• **ABOUT THIS TASK**
Word for word, output every line of the material below, minus pictures.

· · ·

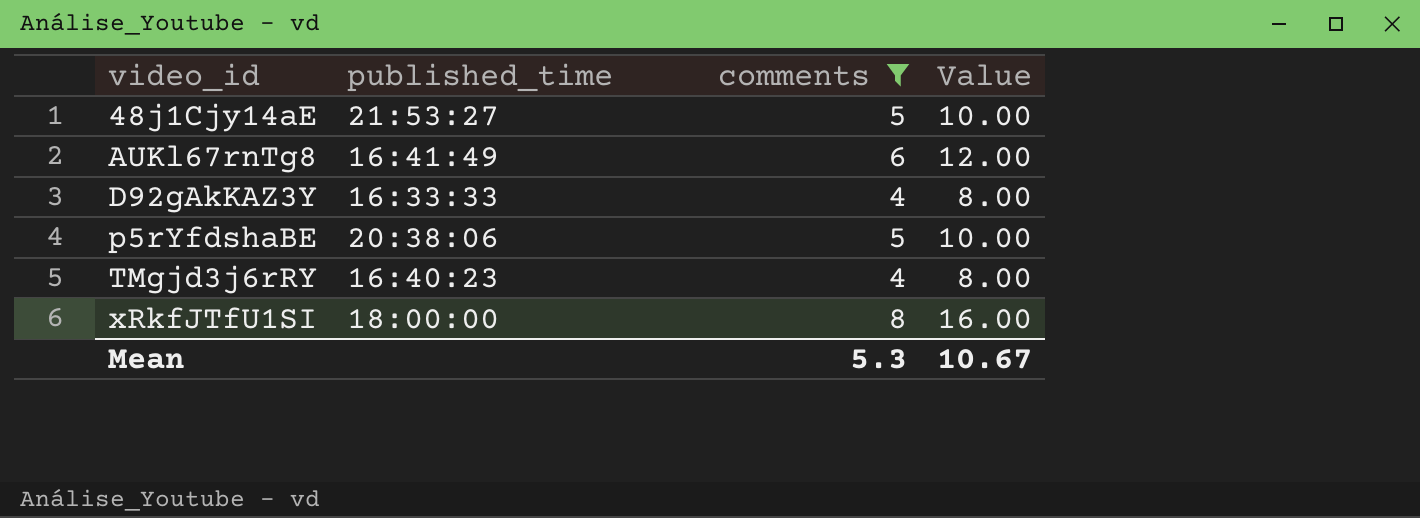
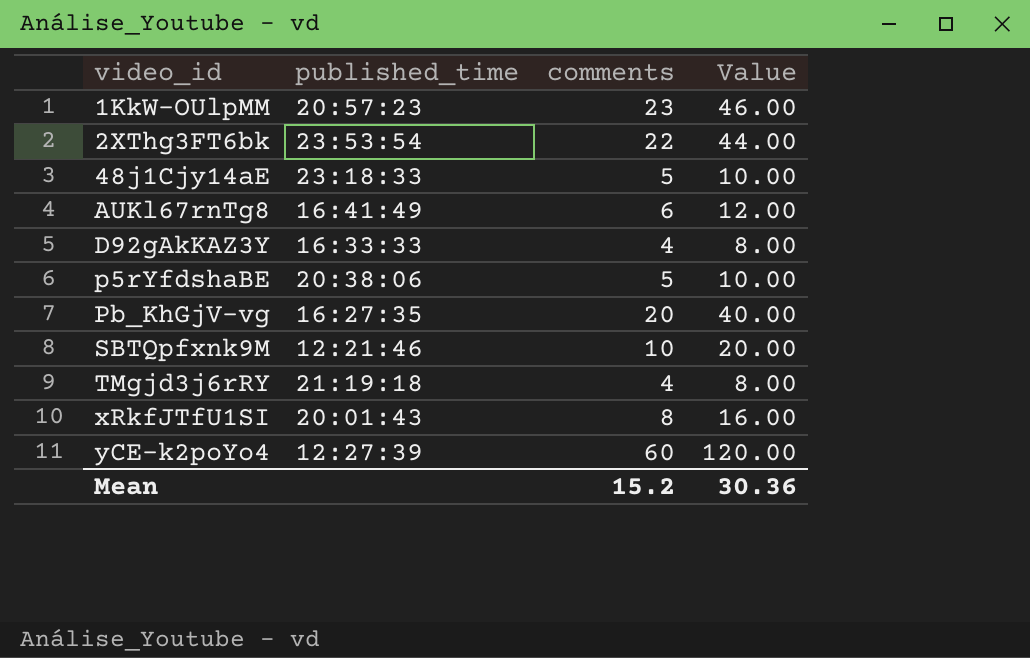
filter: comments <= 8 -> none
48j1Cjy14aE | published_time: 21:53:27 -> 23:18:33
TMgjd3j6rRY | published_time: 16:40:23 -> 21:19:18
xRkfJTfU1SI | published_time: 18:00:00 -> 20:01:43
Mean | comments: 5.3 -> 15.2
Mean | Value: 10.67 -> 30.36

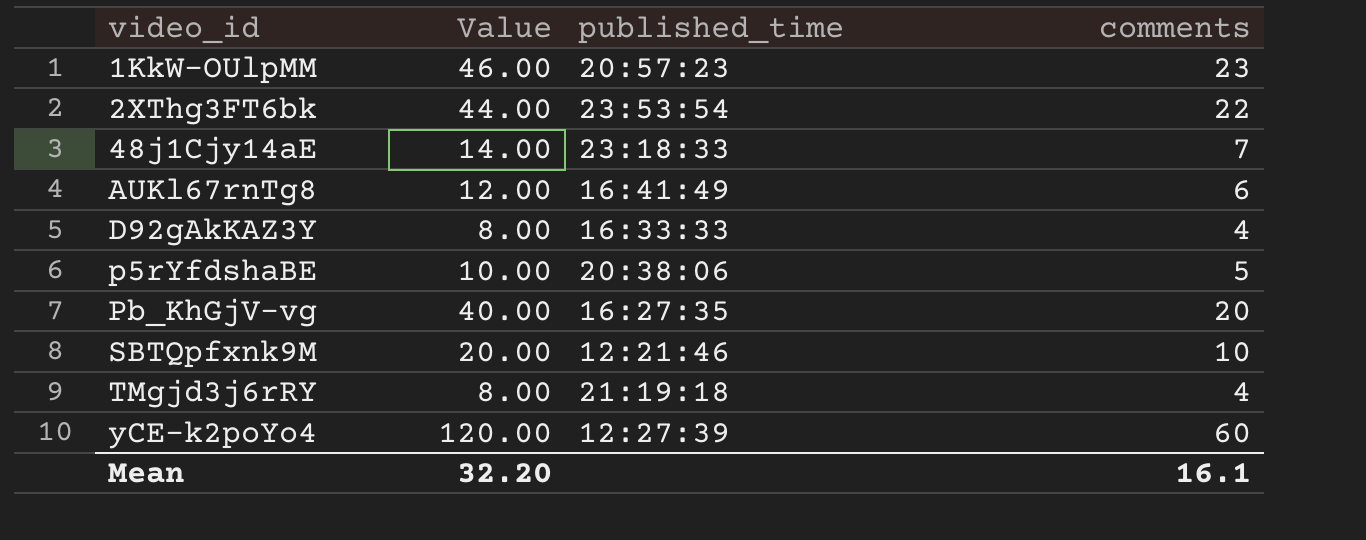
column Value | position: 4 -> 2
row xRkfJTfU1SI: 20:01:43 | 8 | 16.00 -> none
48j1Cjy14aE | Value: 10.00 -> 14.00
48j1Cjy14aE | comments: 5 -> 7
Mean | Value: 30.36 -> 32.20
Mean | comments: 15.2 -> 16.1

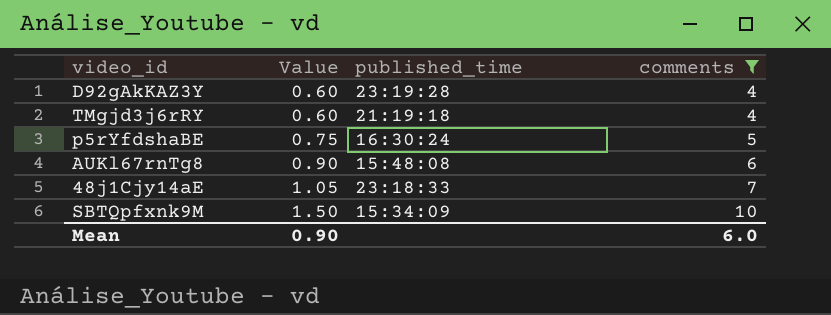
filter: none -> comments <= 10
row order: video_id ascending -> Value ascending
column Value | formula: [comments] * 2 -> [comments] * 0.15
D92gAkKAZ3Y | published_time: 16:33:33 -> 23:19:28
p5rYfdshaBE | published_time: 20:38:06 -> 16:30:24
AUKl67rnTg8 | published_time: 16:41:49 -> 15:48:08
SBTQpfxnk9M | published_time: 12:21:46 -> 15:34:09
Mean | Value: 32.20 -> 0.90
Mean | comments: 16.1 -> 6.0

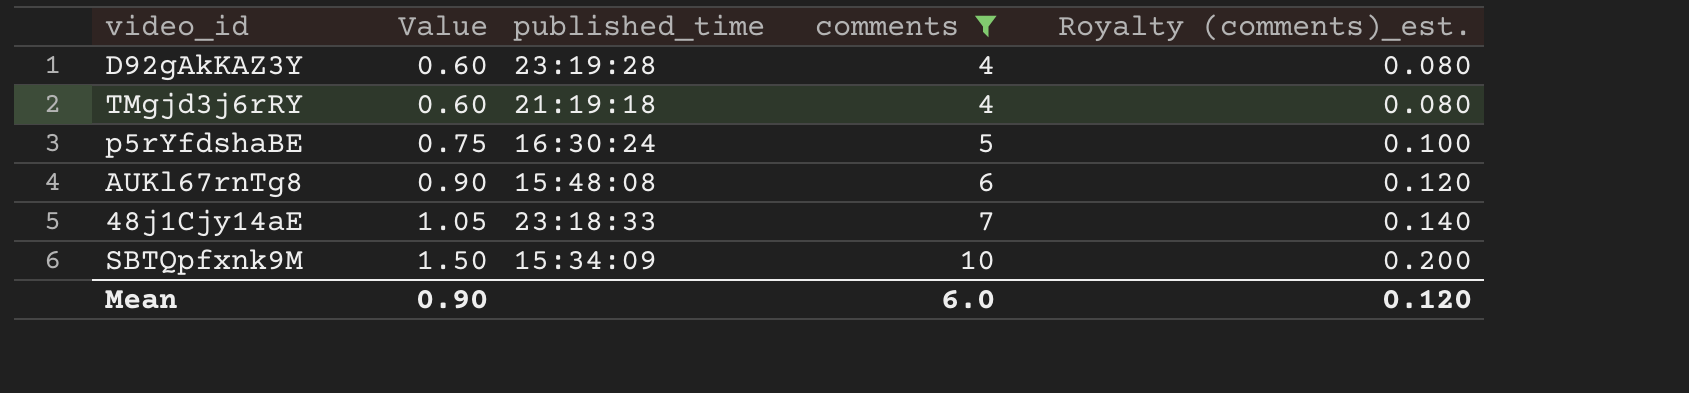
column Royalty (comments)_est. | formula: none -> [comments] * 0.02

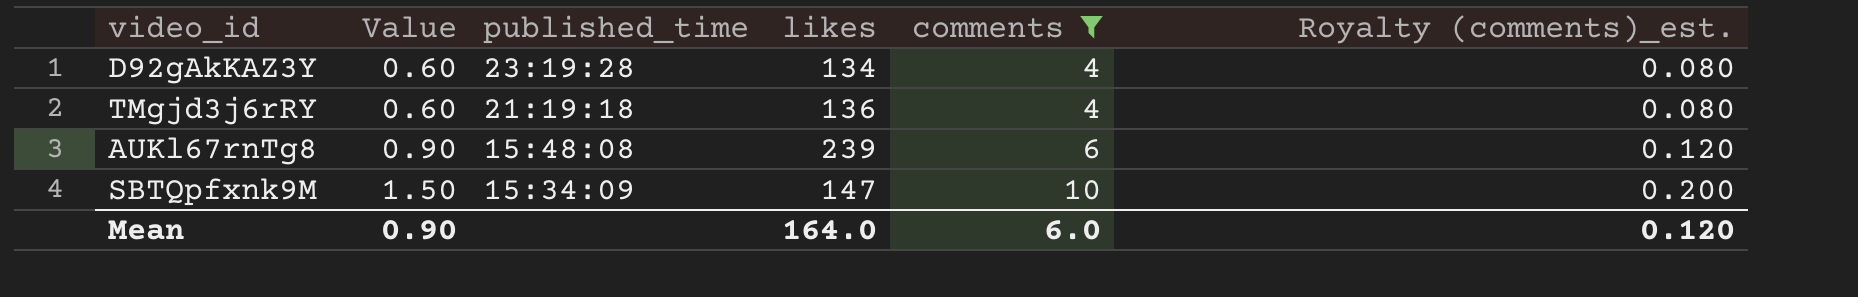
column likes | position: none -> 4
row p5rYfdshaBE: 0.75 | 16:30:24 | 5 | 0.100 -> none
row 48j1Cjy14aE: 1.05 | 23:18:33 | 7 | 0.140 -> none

· · ·

• **REPLY**
filter: comments <= 8 -> none
48j1Cjy14aE | published_time: 21:53:27 -> 23:18:33
TMgjd3j6rRY | published_time: 16:40:23 -> 21:19:18
xRkfJTfU1SI | published_time: 18:00:00 -> 20:01:43
Mean | comments: 5.3 -> 15.2
Mean | Value: 10.67 -> 30.36

column Value | position: 4 -> 2
row xRkfJTfU1SI: 20:01:43 | 8 | 16.00 -> none
48j1Cjy14aE | Value: 10.00 -> 14.00
48j1Cjy14aE | comments: 5 -> 7
Mean | Value: 30.36 -> 32.20
Mean | comments: 15.2 -> 16.1

filter: none -> comments <= 10
row order: video_id ascending -> Value ascending
column Value | formula: [comments] * 2 -> [comments] * 0.15
D92gAkKAZ3Y | published_time: 16:33:33 -> 23:19:28
p5rYfdshaBE | published_time: 20:38:06 -> 16:30:24
AUKl67rnTg8 | published_time: 16:41:49 -> 15:48:08
SBTQpfxnk9M | published_time: 12:21:46 -> 15:34:09
Mean | Value: 32.20 -> 0.90
Mean | comments: 16.1 -> 6.0

column Royalty (comments)_est. | formula: none -> [comments] * 0.02

column likes | position: none -> 4
row p5rYfdshaBE: 0.75 | 16:30:24 | 5 | 0.100 -> none
row 48j1Cjy14aE: 1.05 | 23:18:33 | 7 | 0.140 -> none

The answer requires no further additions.